──────── Extracted material ────────

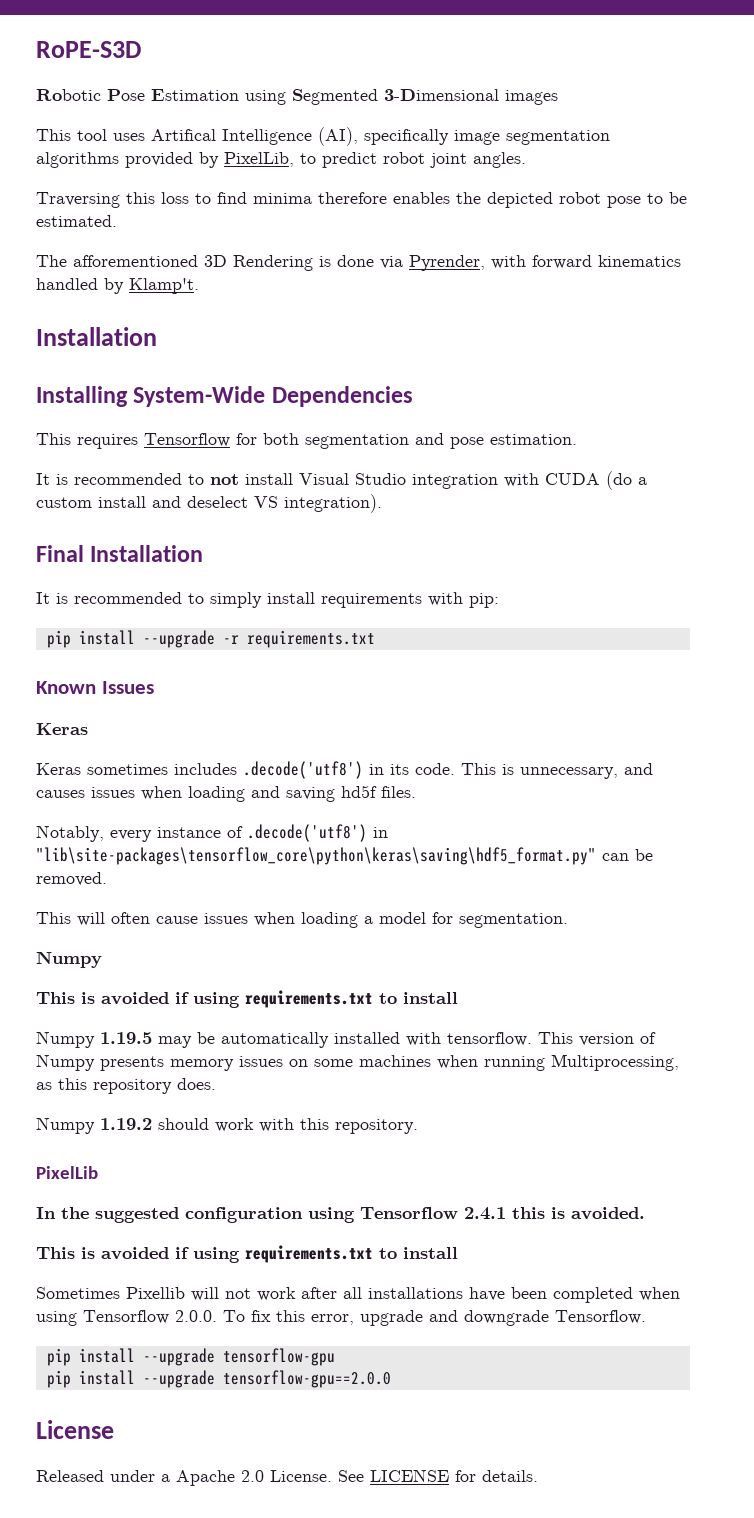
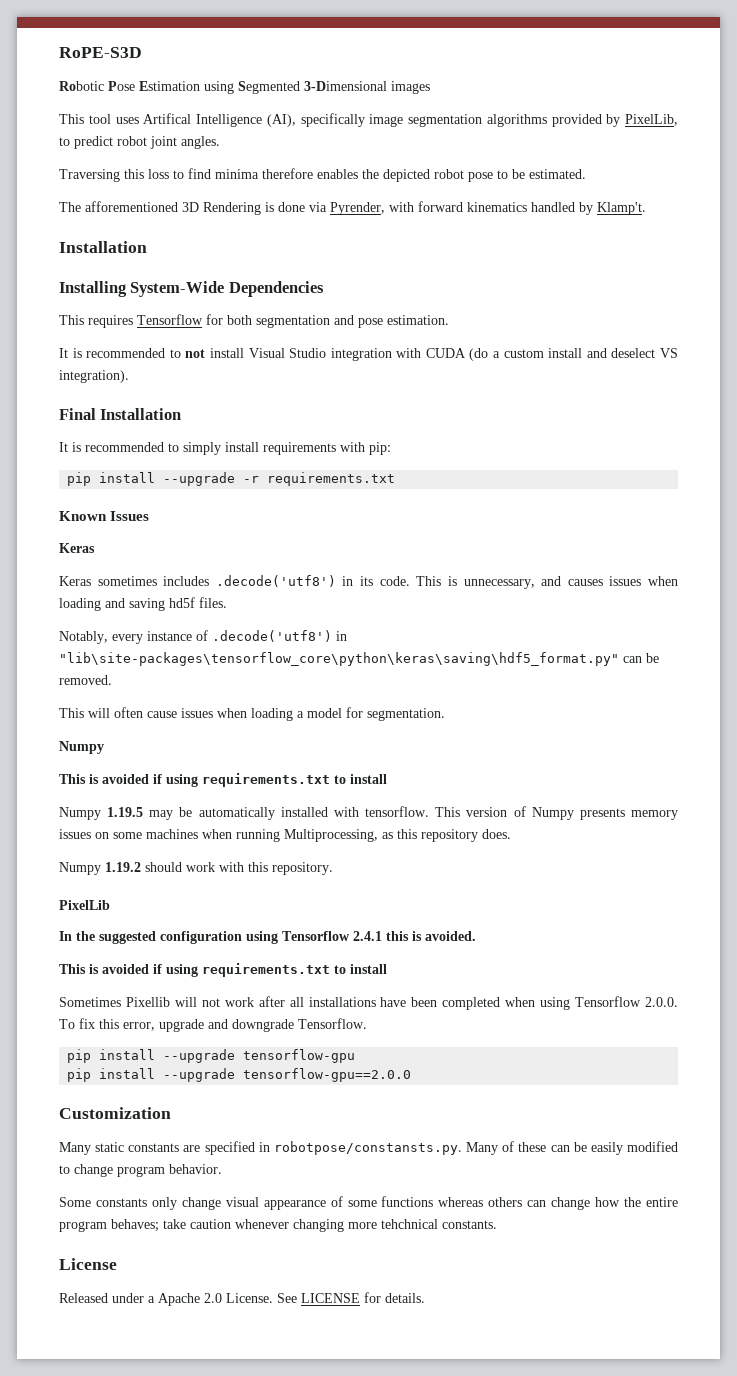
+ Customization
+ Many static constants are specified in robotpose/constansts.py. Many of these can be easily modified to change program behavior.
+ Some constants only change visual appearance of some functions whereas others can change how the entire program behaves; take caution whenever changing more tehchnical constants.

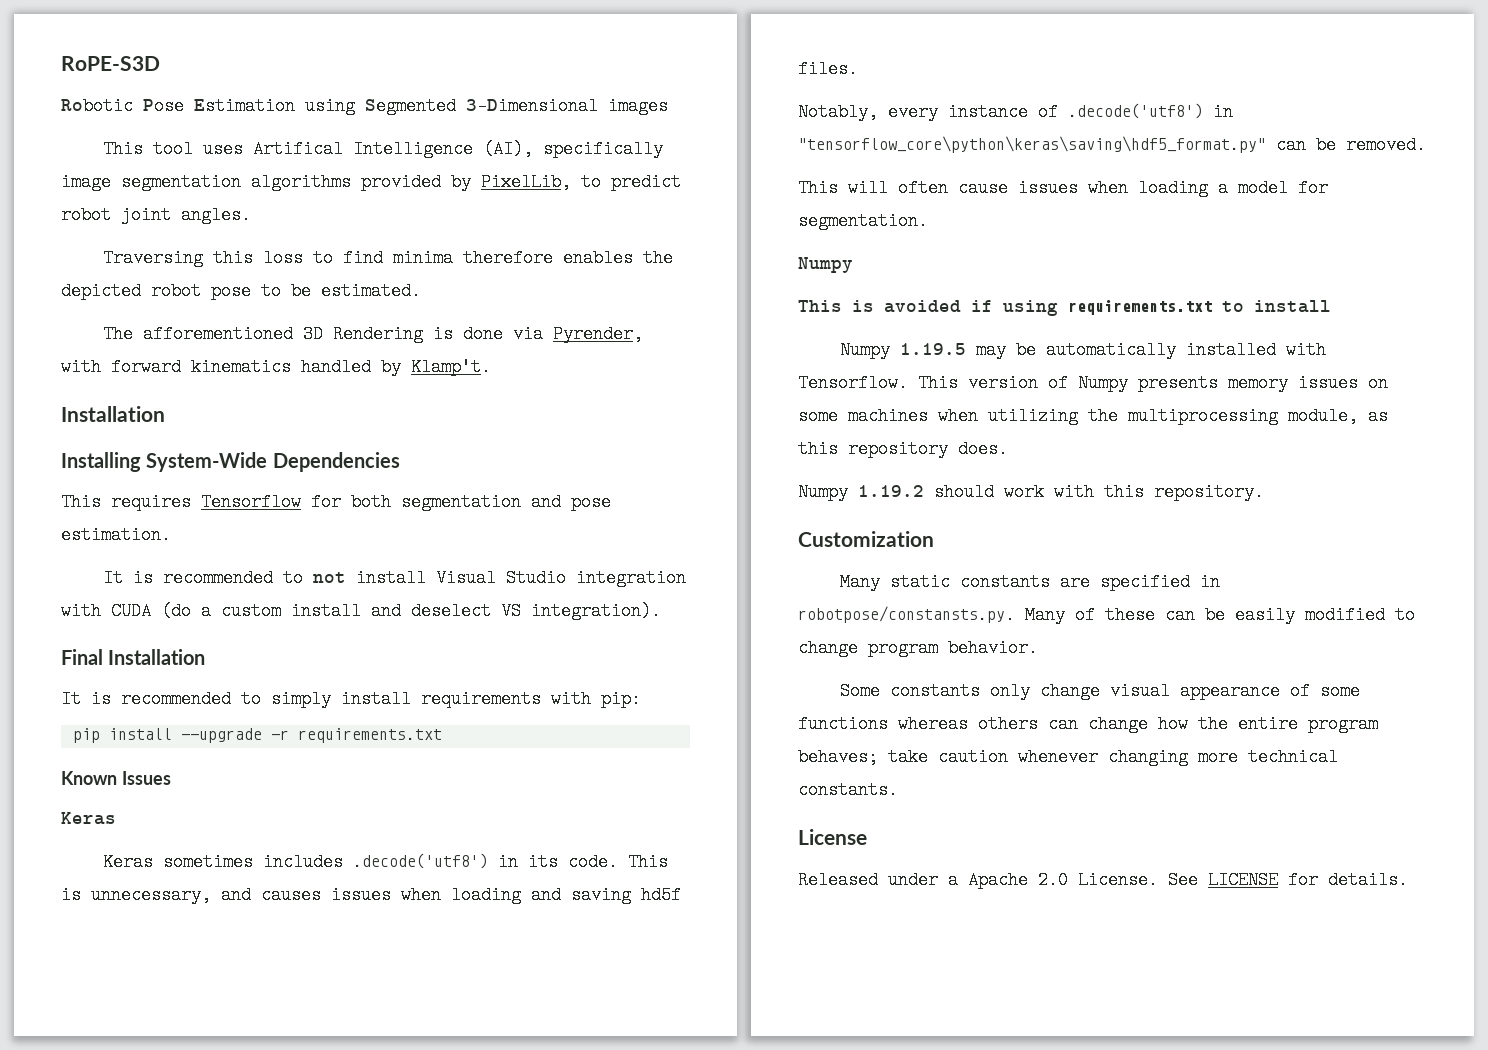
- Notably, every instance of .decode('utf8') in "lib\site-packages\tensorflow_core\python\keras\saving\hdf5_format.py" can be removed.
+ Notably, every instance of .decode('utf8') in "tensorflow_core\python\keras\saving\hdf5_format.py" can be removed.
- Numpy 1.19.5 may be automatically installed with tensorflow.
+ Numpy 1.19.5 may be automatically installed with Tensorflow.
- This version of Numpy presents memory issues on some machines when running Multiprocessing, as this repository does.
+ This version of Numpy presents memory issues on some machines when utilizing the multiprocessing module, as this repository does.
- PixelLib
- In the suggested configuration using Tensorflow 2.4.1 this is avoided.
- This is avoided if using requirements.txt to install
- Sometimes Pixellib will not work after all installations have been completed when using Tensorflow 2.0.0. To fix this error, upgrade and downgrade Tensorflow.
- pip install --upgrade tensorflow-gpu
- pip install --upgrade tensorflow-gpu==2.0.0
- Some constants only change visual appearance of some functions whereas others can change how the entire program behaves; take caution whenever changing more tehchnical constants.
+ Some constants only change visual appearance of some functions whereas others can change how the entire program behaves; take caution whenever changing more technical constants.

────────
──────── Extracted material ────────

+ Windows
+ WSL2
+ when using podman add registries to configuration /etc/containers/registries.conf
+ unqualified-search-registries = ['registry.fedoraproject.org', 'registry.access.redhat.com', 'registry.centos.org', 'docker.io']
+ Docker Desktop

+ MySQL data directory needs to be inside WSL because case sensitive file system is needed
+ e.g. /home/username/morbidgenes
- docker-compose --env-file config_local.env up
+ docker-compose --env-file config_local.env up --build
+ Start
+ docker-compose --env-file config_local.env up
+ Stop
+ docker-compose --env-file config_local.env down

────────
──────── Extracted material ────────

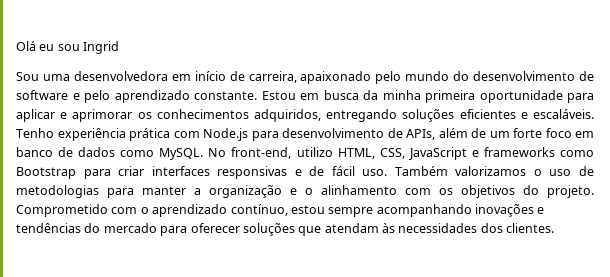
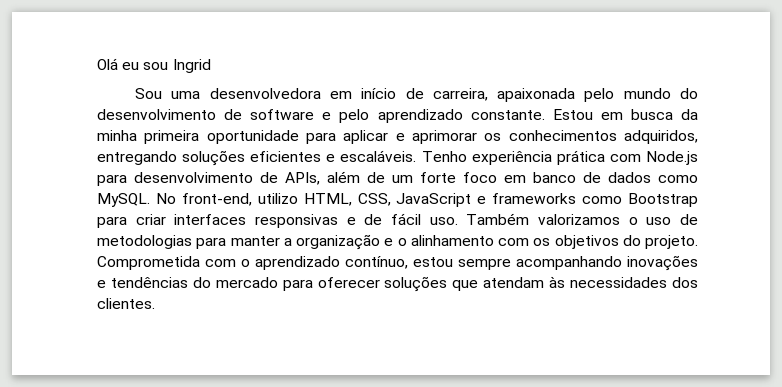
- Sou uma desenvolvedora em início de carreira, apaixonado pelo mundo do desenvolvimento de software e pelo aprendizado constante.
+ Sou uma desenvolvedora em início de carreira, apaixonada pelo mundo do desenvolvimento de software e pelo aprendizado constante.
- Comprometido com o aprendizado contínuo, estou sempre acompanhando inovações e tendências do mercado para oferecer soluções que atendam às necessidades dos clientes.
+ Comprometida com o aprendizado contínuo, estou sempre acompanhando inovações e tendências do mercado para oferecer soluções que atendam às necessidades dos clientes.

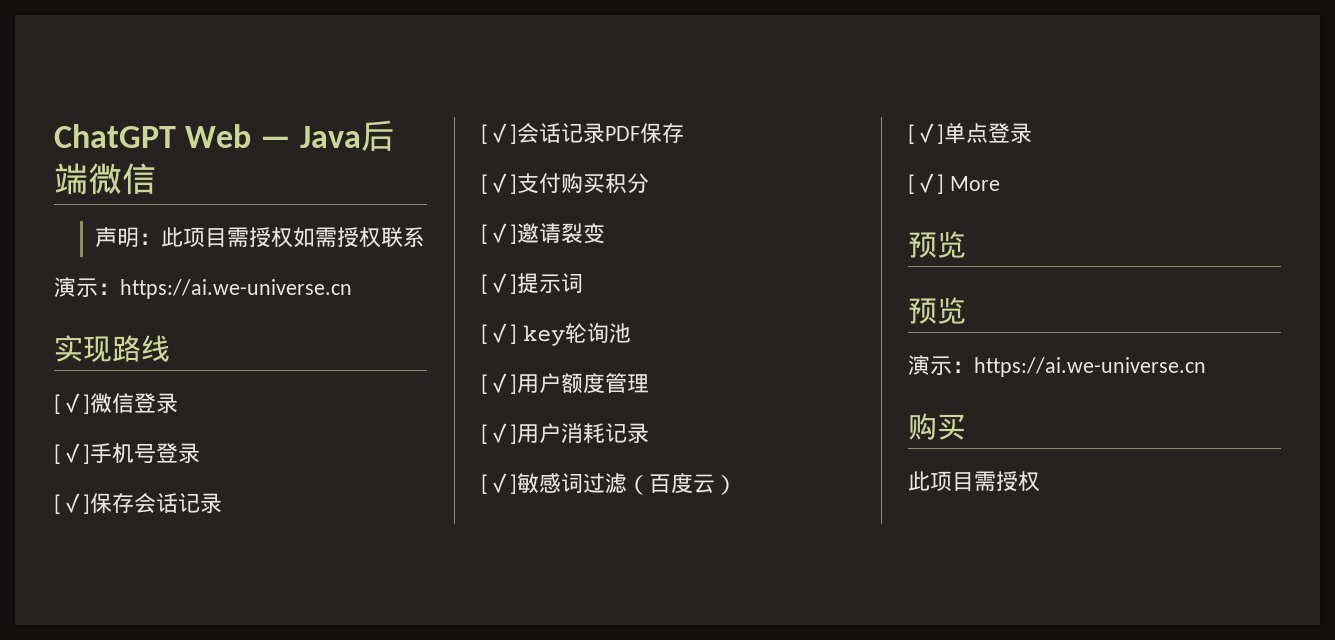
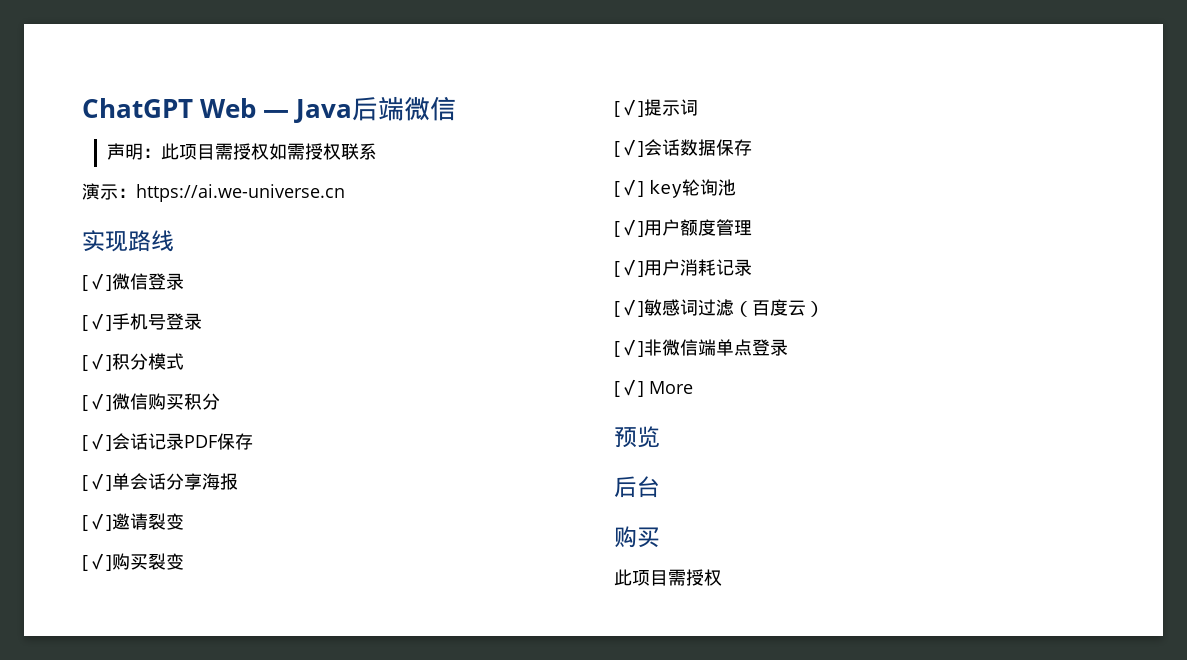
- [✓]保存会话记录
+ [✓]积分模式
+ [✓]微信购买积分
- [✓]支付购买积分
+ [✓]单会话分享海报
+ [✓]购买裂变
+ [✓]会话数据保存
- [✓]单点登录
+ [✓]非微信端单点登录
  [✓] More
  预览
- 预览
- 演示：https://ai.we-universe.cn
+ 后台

────────

**About this task**.
Give back precisely the lines above that start at the line containing "to configuration /etc/containers/registries.conf" and end at the line containing "--env-file config_local.env down", inclusive. No other lines belong in the output.

**Response box**.
+ when using podman add registries to configuration /etc/containers/registries.conf
+ unqualified-search-registries = ['registry.fedoraproject.org', 'registry.access.redhat.com', 'registry.centos.org', 'docker.io']
+ Docker Desktop

+ MySQL data directory needs to be inside WSL because case sensitive file system is needed
+ e.g. /home/username/morbidgenes
- docker-compose --env-file config_local.env up
+ docker-compose --env-file config_local.env up --build
+ Start
+ docker-compose --env-file config_local.env up
+ Stop
+ docker-compose --env-file config_local.env down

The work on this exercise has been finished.